Çözüm Süreci'nde son düzlüğe girilmişken ne oldu da büyük
kırılma yaşandı? Türkiye'nin çehresi bir haftada değişirken,
ardındaki stres birikimini göz ardı edemeyiz. Ağır bedeller
ödenerek, ciddi bir noktaya kadar getirilen sürecin en önemli
özelliği "milli" olması idi. Ve bu karakteri bozuldu.
2009'da başlayan çözüm arayışları, Temmuz 2011'de terör örgütü
PKK'nın Silvan saldırısıyla akamete uğramıştı. Örgütün, kısmi alan
hâkimiyeti kurduğu iddiasıyla yeniden baş kaldırması yüzünden
kapsamlı askeri operasyonlar sonucunda Aralık 2012'de "geçici
çatışmazlık" dönemi açılabildi.
Bu dönemin devlette "yönetsel belirsizlikler" yarattığına, terör
örgütü ve uzantılarını "demokratik ortamı istismara" yönelttiğine
kuşku yok. Oysa Ankara'da işler sanıldığından da zorlu idi...

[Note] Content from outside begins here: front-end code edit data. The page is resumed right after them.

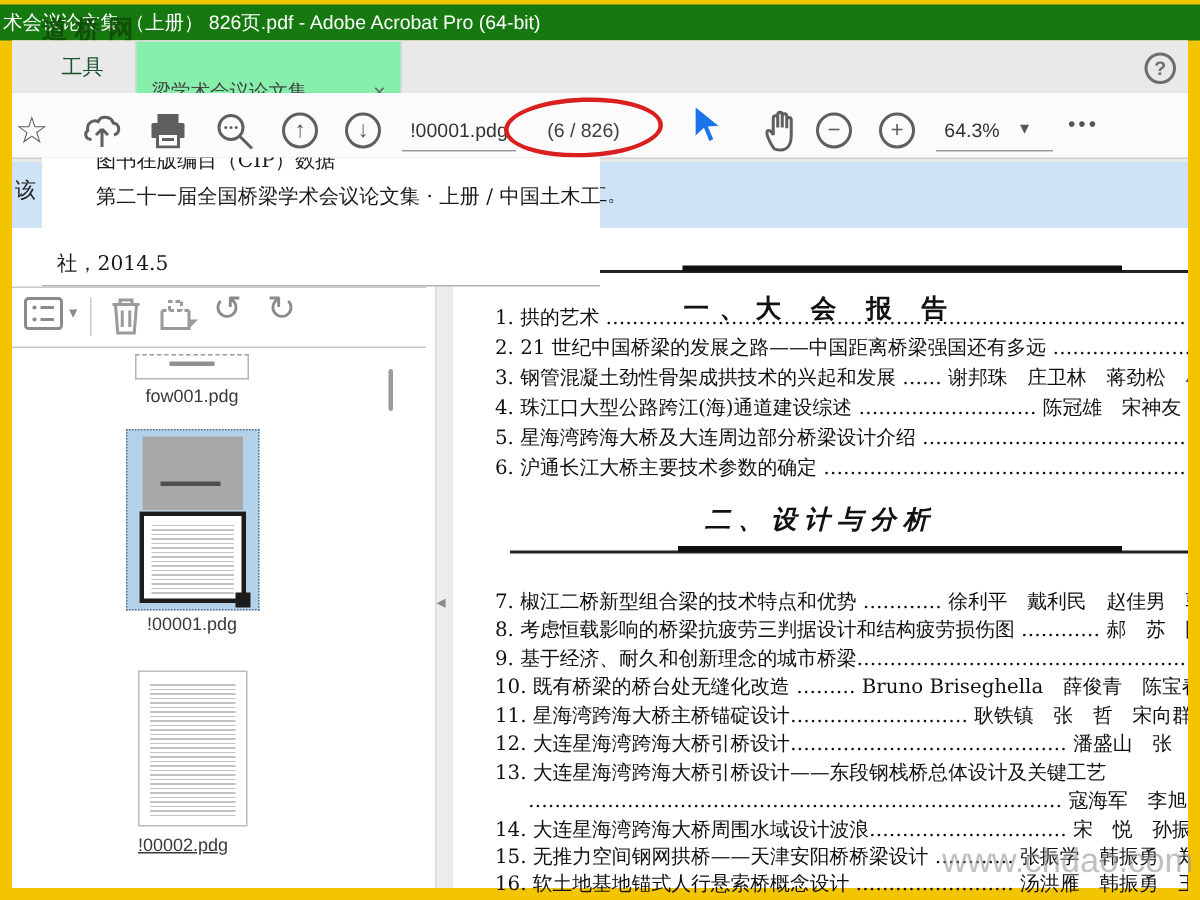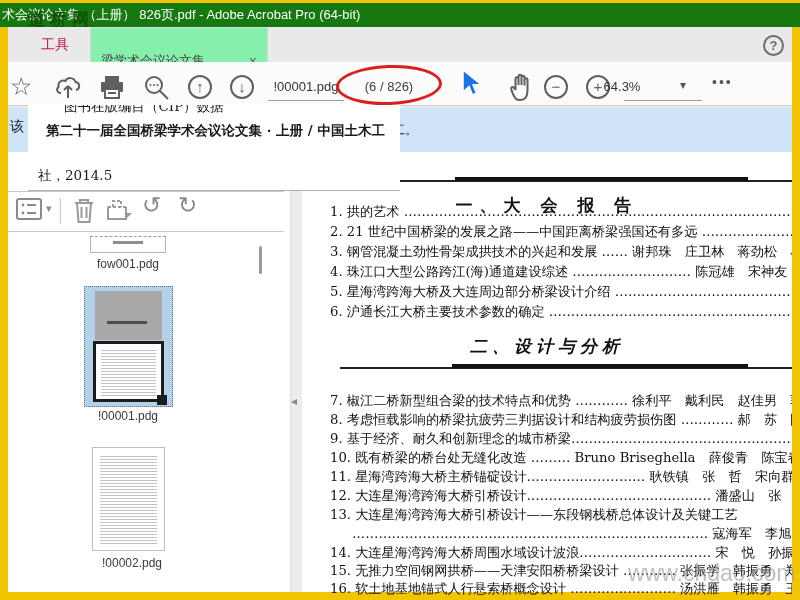--- a/index.html
+++ b/index.html
@@ -19,7 +19,7 @@
   
   #tabbar { left:8px; top:27px; width:784px; height:35px; background:#e9e9e9; }
   #tab-tools { left:20px; top:27px; width:70px; height:35px; text-align:center; line-height:35px;
-               font-size:14px; color:#be185d; }
+               font-size:14px; color:#14532d; }
   #tab-doc { left:90px; top:27px; width:178px; height:35px; background:#86efac; border:1px solid #d9d9d9;
              border-bottom:none; font-size:13px; color:#444; line-height:34px; padding:16px 10px; }
   #tab-doc .close { float:right; color:#666; font-size:14px; margin-left:8px; }

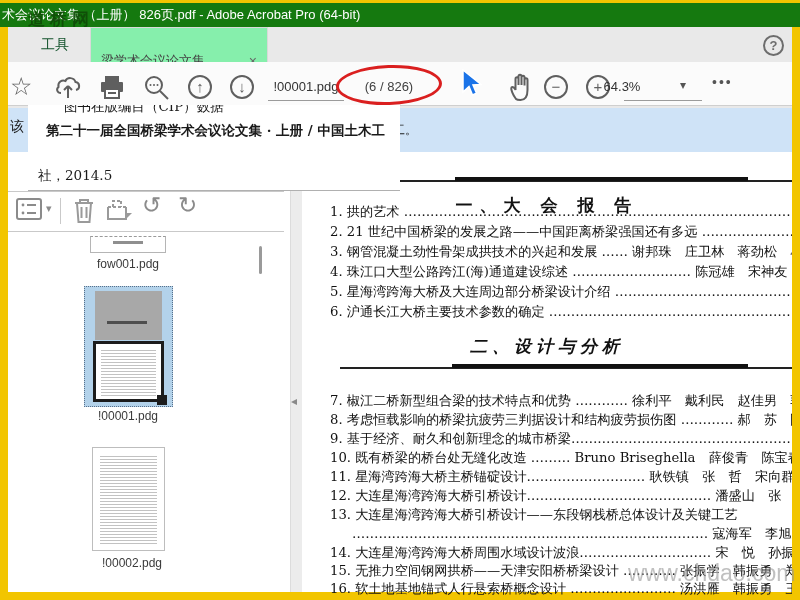--- a/index.html
+++ b/index.html
@@ -37,7 +37,7 @@
   #page-indicator { left:348px; top:79px; width:82px; font-size:13px; color:#404040; text-align:center; }
   #red-ellipse { left:336px; top:65px; width:106px; height:40px; border:3px solid #da1f1f;
                  border-radius:50%; transform:rotate(-2deg); }
-  #zoom-value { left:598px; top:79px; width:48px; font-size:13px; color:#333; text-align:center; }
+  #zoom-value { left:624px; top:79px; width:48px; font-size:13px; color:#333; text-align:center; }
   #zoom-caret { left:680px; top:78px; font-size:12px; color:#555; }
   #overflow-dots { left:712px; top:74px; font-size:14px; color:#555; letter-spacing:2px; }
 

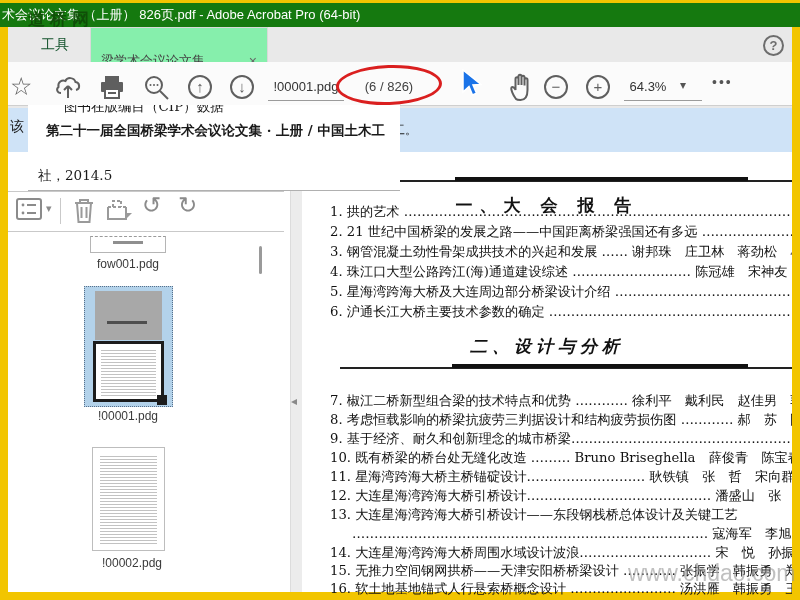--- a/index.html
+++ b/index.html
@@ -87,7 +87,7 @@
   
   #cip-popup { left:28px; top:105px; width:372px; height:86px; background:#fff; border-bottom:1px solid #b0b0b0;
                overflow:hidden; font-family:"DejaVu Serif", serif; color:#1a1a1a; font-size:13.5px; }
-  #cip-l1 { left:36px; top:-7px; } #cip-l2 { left:18px; top:17px;font-weight:bold; }
+  #cip-l1 { left:36px; top:-7px; } #cip-l2 { left:36px; top:17px; }
   #cip-l3 { left:10px; top:41px; } #cip-l4 { left:10px; top:62px; }
   .cipline { position:absolute; white-space:nowrap; }
 

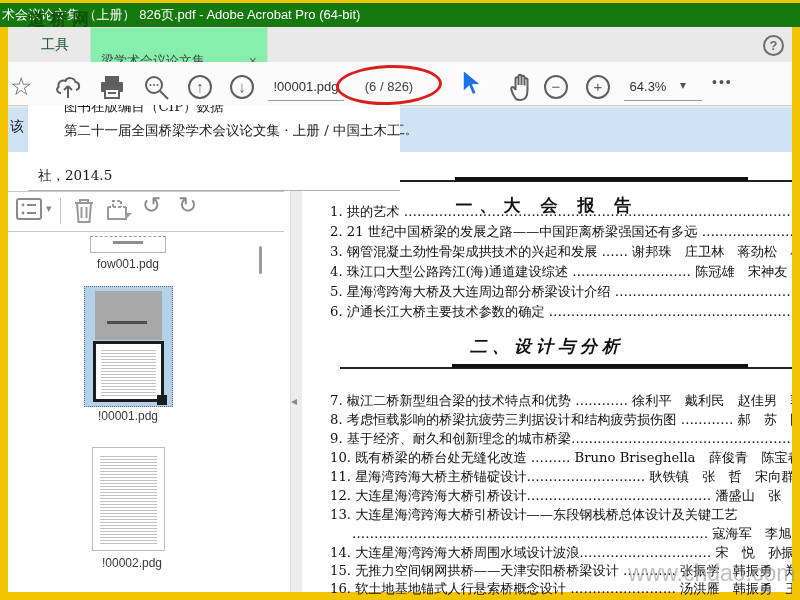--- a/index.html
+++ b/index.html
@@ -225,7 +225,7 @@
 <div class="abs" id="thumb3-page">
     <div class="lines" id="thumb3-inner"></div>
   </div>
-<div class="abs thumb-label" style="left:72px;top:556px;">!00002.pdg</div>
+<div class="abs thumb-label" style="left:62px;top:556px;text-decoration:underline;">!00002.pdg</div>
 
 <div class="abs" id="docpane"></div>
 <div class="abs sec-title" id="sec1-title">一、大 会 报 告</div>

Örneğin, en hassas konu olan "silahlı unsurların çekilmesi." Asker,
araziye çıkmak için valilerden yetki istediğinde "aman çatışma
olmasın, süreç durmasın" diye aşırı ihtiyatlı hareket edildiği de
oldu. Asker, yazılı başvurularla kendisini garanti altına alırken,
valiler hukuki riskleri üstlendi. Yani, teröristlerin ülkeden
çekilmesi için devlet epey kapı araladı. Ancak örgüt çekilmeyip
bahane üretti. Süreci sahiplenmek yerine, "sınır barajlarını,
kalekol inşaatlarını" bile terör malzemesine dönüştürdü. Devletin,
"güvenlik" gerekçesi ile aldığı "savunma önlemleri" profesyonel
çatışmacı dağ kadrosunun asli arka planını deşifre etti. Bunun
böyle olabileceği öngörülmüştü. Öngörü, silahı isteyenlerin giderek
marjinalize olması hedefini de gözetiyordu.